5042.0: Wednesday, November 15, 2000 - 9:30 AM

Abstract #6723

Sport/recreation injury in the Capital Health Region

DC Voaklander, PhD1, BH Rowe, MDMSc2, J Vincenten, MA3, and KD Kelly, PhD1. (1) Department of Rural Health, University of Melbourne, PO Box 6500, Shepparton, 3632, Australia, 03 5831 6036, d.little@medicine.unimelb.edu.au, (2) Division of Emergency Medicine, University of Alberta, 1G1 WCM, Edmonton, AB T6G 2G3, Canada, (3) Alberta Centre for Injury Control and Research, University of Alberta, 4075 EDC, Edmonton, AB T6G 2G3, Canada

While E-codes are valuable in the surveillance of many common and serious injury categories, they are lacking in specificity for the many types of sports/recreation injury (SRI) that occur in the physically active population. The purpose of this research is to examine 40 months of data collected through emergency departments (ED) that code for specific sport/recreation injuries. Data from five acute care hospitals have SRI specific codes entered into a computer data base by medical records nosologists. SRI was described using means and percentages. The odds of admission to hospital for a specific ED encounter were calculated using logistic regression. There were a total of 42,443 injuries coded during the study period. The mean age of those suffering SRI was 19.5(sd12.9) for females and 21.3(sd12.2) for males. The male to female ratio was 2.3. The sport with the most ED encounters was ice hockey (n=6843) followed by cycling (n=4536), soccer (n=4223). The overall hospitalisation rate was 4.5%(n=1926) with males having a greater likelihood of admission (OR=1.2;95%CI=1.09,1.34). After age 29 there was a linear increase in the likelihood that a person would be admitted: age 30-39 (OR=1.5;95%CI=1.2,2.1), age 40-49 (OR=1.9;95%CI=1.4,2.6), age 50 plus (OR=3.8;95%CI=2.8,5.3). The sports with the greatest likelihood of admission when compared to the reference sport ice hockey were: all terrain motor cycles (OR=8.7;95%CI=6.8,11.0), snowmobiling (OR=7.8;95%CI=5.8,10.5), and trampolining (OR=4.6;95%CI=3.5,6.0). The coding of SRI in the ED is an important step in the surveillance of a large injury category with disparate causes and circumstances.

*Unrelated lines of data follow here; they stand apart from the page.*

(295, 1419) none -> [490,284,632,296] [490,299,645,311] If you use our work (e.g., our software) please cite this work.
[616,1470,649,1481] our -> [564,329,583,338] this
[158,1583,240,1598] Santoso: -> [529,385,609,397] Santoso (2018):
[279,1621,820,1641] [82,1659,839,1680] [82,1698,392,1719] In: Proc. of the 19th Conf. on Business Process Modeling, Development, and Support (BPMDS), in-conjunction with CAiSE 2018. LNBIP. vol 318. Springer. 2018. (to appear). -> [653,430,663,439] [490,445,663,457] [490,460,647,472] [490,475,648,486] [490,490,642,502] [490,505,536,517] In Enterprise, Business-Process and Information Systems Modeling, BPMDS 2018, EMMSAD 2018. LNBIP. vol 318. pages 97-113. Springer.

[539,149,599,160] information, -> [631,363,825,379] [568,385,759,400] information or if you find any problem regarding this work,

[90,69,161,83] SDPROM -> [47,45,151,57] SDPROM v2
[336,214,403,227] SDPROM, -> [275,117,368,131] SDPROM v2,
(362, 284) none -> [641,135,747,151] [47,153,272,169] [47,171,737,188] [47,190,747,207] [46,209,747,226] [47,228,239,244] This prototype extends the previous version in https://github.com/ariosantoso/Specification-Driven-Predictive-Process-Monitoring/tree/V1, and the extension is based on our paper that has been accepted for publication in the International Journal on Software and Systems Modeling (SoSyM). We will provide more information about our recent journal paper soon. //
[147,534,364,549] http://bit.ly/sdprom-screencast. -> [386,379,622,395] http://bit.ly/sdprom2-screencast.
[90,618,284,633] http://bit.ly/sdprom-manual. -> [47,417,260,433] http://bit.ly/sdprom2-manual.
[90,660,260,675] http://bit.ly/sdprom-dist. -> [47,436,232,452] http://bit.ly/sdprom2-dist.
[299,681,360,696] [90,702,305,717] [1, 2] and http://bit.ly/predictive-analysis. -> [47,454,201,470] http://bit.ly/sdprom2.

Learning Objectives: The learner at this session will be able to: 1. Describe the pattern of sports/recreation injury in a major Canadian urban centre. 2. Discuss systematic sports/recreation injury surveillance. 3. Identify sports/recreation activities that present to the emergency department with very severe injuries

Keywords: Injury, Surveillance

Presenting author's disclosure statement:
Organization/institution whose products or services will be discussed: None
I do not have any significant financial interest/arrangement or affiliation with any organization/institution whose products or services are being discussed in this session.